As known by just about every business aiming to comply with California’s Proposition 65, and to avoid enforcement actions by bounty-hunters, OEHHA issued dramatically changed its safe harbor warning regulations recently, completely replacing the traditional, historic “WARNING, this product contains chemicals known to the State of California . . . “ etc. with a much more complex set of warning text and transmission requirements that must be met if companies want their warnings to be deemed “clear and reasonable” and essentially immune from enforcement litigation. The new regulations were issued in 2016, revised in November, 2017, and were effective as to any products manufactured on or after August 30, 2018. Cal Biz Lit’s full discussion of the most recent version of the regulations can be found here and in the posts that follow.
And now, OEHHA has proposed additional amendments that substantially increase the ability of businesses to shift warning responsibilities to others. The full proposed changes can be seen here. OEHHA’s Initial Statement of Reasons is here.

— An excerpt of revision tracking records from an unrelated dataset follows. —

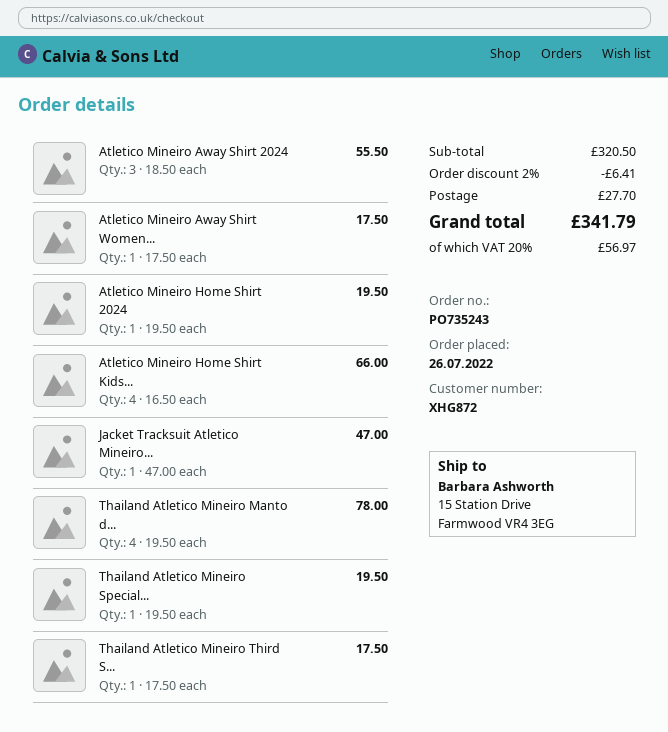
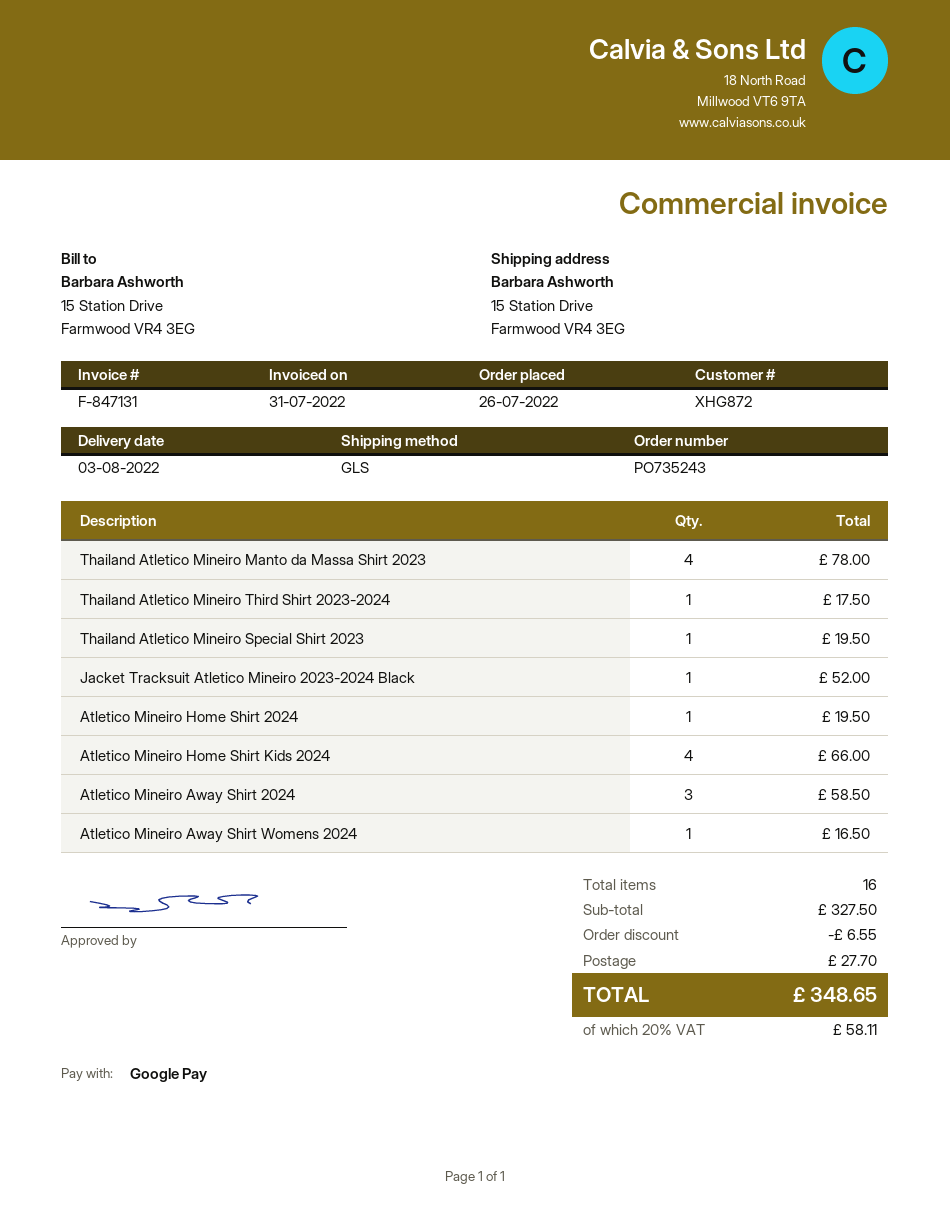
Atletico Mineiro Away Shirt 2024: 3 for 55.50 -> 3 for 58.50
Atletico Mineiro Away Shirt Women...: 1 for 17.50 -> 1 for 16.50
Jacket Tracksuit Atletico Mineiro...: 1 for 47.00 -> 1 for 52.00
subtotal: 320.50 -> 327.50
discount: 6.41 -> 6.55
tax: 20% = 56.97 -> 20% = 58.11
total: 341.79 -> 348.65

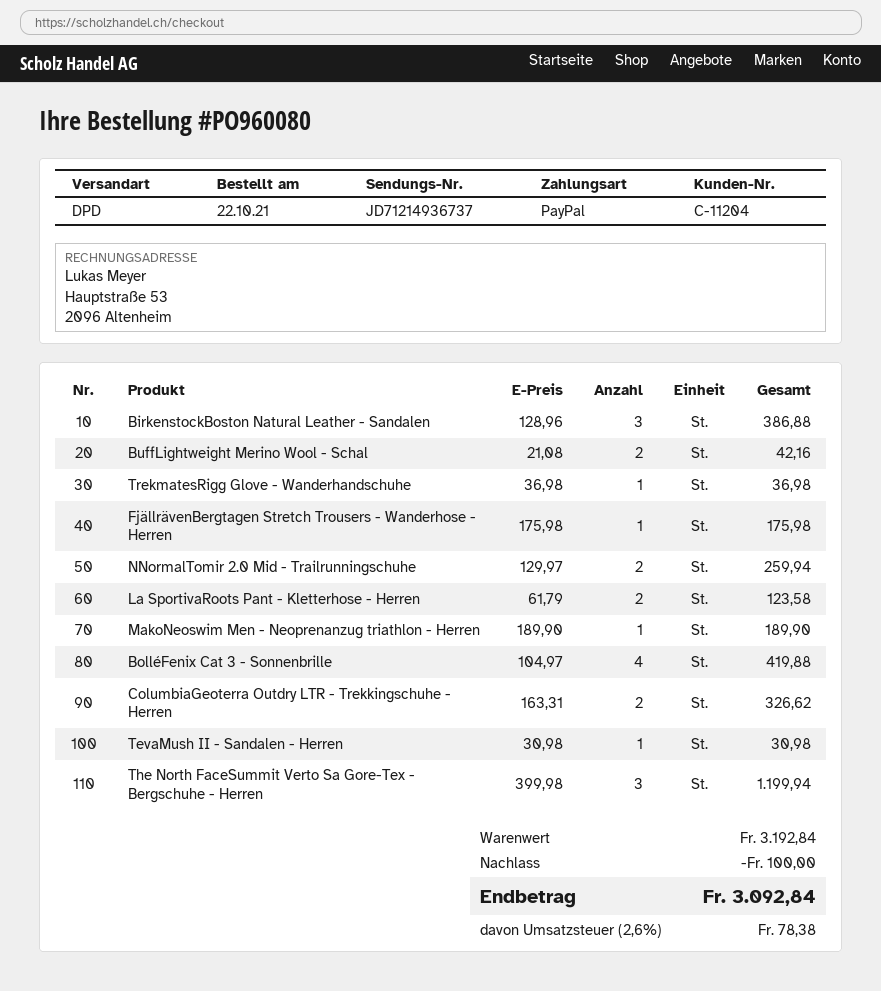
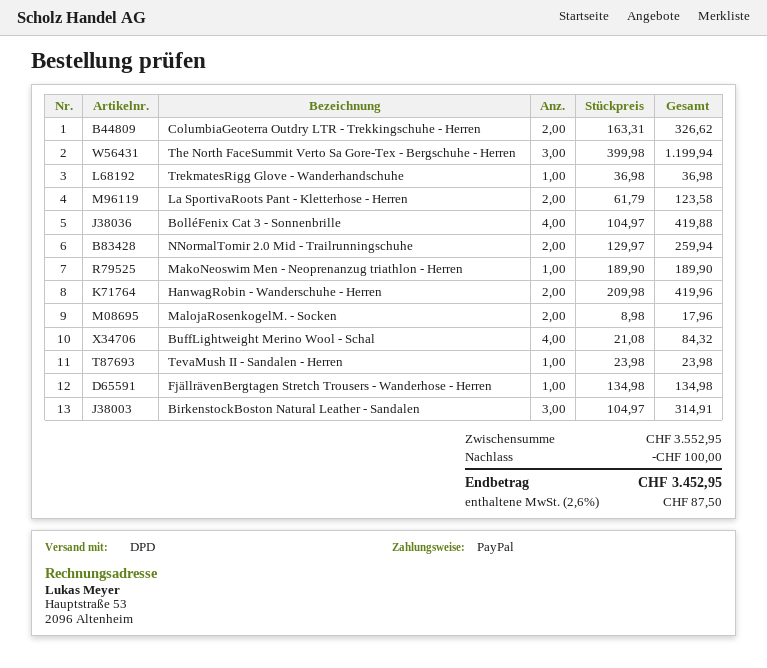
BirkenstockBoston Natural Leather - Sandalen: 3 x 128.96 = 386.88 -> 3 x 104.97 = 314.91
BuffLightweight Merino Wool - Schal: 2 x 21.08 = 42.16 -> 4 x 21.08 = 84.32
FjällrävenBergtagen Stretch Trousers - Wanderhose - Herren: 1 x 175.98 = 175.98 -> 1 x 134.98 = 134.98
TevaMush II - Sandalen - Herren: 1 x 30.98 = 30.98 -> 1 x 23.98 = 23.98
HanwagRobin - Wanderschuhe - Herren: none -> 2 x 209.98 = 419.96
MalojaRosenkogelM. - Socken: none -> 2 x 8.98 = 17.96
subtotal: 3192.84 -> 3552.95
tax: 2.6% = 78.38 -> 2.6% = 87.50
total: 3092.84 -> 3452.95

It’s hard to tell when these will become effective, but if they do, it will be next year sometime. Public comments can be made until December 31. If anyone wants a public hearing, they have until December 17 to request it.
The most significant changes are these:
As originally in effect in the new regulations as of August of this year, a manufacturer, distributor or importer could shift the burden of warning only by directly providing notice to retailers with ten or more employees, together with a warning shelf sign or warning labels. The detailed and specific requirements are in 27 CCR § 25600.2. The shifting could only be achieved by sending the required items to retailers. But now, OEHHA proposes to make the following change (underlined) to §25600.2(b):
The manufacturer, producer, packager, importer, supplier, or distributor of a product may comply with this article either by providing a warning on the product label or labeling that satisfies Section 25249.6 of the Act, or by providing a written notice directly to the authorized agent for the business to which they are selling or transferring the product or to the authorized agent for a retail seller who is subject to Section 25249.6 of the Act [meaning it has ten or more employees] .
More after the jump.
In its Initial Statement Of Reasons, OEHHA explains the proposed change as follows:
This clarification is needed because in some situations, the original manufacturer, distributor, importer, orothers in the chain of commerce may not know where or by whom the product will ultimately be sold to a consumer. Thus, OEHHA intends to clarify that a given business in the chain of commerce need only provide the notice and warning materials directly to the designated agent for the business to whom it is transferring or selling the product, or provide the notice and warning materials to the retail seller in order to discharge their duty to warn under the Act.
In another change, OEHHA deals with the chronically asked questions “what in the heck is an authorized agent?” and “authorized for what?” In its amendment late last year, OEHHA added the following definition in 27 CCR §25600.1(a):
“Authorized agent” means the person or entity, including a monitored electronic mailbox or post office box, designated by a retail seller to receive notices from product manufacturers, producers, packagers, importers, suppliers, and distributors under this article.
In other words, it seemed that the retailer had to specifically designate an “authorized agent” to receive notice that the warning burden shifting was required. This doesn’t seem too likely. So the addition of §25600.2(c)(2) is as follows:
Where a business has not designated an authorized agent, the manufacturer, producer, packager, importer, supplier, or distributor may serve the notice on the legal agent for service of process for the business.
In other words, if the regulation changes take effect, a seller will be able to shift the warning burden to its immediate business customer whether or not the latter is a retailer by providing the required information and material either to an agent specifically designated for that purpose or to the customer’s agent for service of process.
These are big changes for non-retailer businesses. And CBL will keep its readers updated as the regulation changes progress.